NBC Sports submitted a proposal asking $70 million annually to retain exclusive broadcast rights to the Big Ten football championship game, according to two people familiar with the negotiation. The figure represents a sharp premium over the embedded value of the title game in the conference's current seven-year, $7 billion media package, which splits inventory across CBS, Fox, and NBC.
The ask comes as the Big Ten explores whether to bundle its championship game with regular-season rights in the next cycle or auction it separately. NBC's current deal, struck in 2022, pays roughly $350 million per year for a Saturday night prime-time window and select playoff inventory. The championship game was included in that package at an implied value under $50 million annually when modeled against comparable windows. NBC is now testing whether the standalone event—consistently drawing 12 million to 17 million viewers in recent years—commands a different price when carved out.
The number matters because it sets a floor for what other networks might bid if the Big Ten decides to open the title game to competitive auction. Fox, which holds the conference's top-tier noon Saturday window, declined to comment on whether it would match NBC's figure. CBS executives told conference leadership in recent weeks they view the championship as a natural lead-in to their SEC title game broadcast, though they have not yet submitted a formal bid. Amazon has circulated internal memos about pursuing a package of college football championship games across multiple conferences, but has not approached the Big Ten directly, according to one person who reviewed the document.
What NBC is really buying is scheduling certainty. The network's Sunday Night Football franchise depends on a stable calendar through Thanksgiving weekend, and the Big Ten title game locks the first Saturday of December. Losing that anchor would force NBC to patch together alternative programming during a window when the NFL is not yet in playoff mode and entertainment ratings sag. The $70 million ask effectively prices in that optionality—what the slot is worth to NBC's broader grid, not just the game's standalone ad revenue.
The Big Ten's decision will signal how other conferences price their own championship inventory. The SEC's title game, currently bundled with ESPN's larger package at an estimated $60 million annual value, comes up for renegotiation in 2027. The ACC championship is locked with ESPN through 2036, but the conference is already exploring whether it can renegotiate or create a carve-out for postseason games. If NBC's $70 million becomes the comp, every league with a title game will use it as a baseline in their own talks.

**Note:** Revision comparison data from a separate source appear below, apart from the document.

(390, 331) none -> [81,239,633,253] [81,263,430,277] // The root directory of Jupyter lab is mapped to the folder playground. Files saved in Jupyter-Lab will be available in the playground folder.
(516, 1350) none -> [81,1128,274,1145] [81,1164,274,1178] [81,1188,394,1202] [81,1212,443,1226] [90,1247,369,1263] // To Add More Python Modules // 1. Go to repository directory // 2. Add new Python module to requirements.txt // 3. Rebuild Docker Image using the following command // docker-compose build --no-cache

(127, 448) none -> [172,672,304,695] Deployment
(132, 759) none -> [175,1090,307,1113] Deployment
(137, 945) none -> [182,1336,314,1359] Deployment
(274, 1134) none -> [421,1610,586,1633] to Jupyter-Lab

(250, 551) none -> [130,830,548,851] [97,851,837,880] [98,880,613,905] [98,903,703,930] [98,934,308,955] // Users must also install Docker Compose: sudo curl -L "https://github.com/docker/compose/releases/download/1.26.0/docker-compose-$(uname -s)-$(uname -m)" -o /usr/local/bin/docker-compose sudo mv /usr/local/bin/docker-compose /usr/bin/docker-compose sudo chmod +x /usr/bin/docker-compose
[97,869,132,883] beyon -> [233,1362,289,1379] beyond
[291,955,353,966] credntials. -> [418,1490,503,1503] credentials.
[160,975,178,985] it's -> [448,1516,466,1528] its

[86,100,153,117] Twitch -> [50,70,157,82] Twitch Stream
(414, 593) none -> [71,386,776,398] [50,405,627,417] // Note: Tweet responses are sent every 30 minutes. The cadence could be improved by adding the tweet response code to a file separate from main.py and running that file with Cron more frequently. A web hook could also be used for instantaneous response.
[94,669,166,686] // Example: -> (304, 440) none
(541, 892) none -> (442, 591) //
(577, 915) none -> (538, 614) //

Watch whether the Big Ten counters NBC with a short-term extension—two or three years—to keep the championship bundled while regular-season rights reset. Conference officials are scheduled to meet with all three incumbent media partners in late January. Amazon is expected to request a formal meeting by mid-February. The Big Ten's board of presidents will vote on whether to unbundle the title game by the end of the spring semester, likely late April or early May.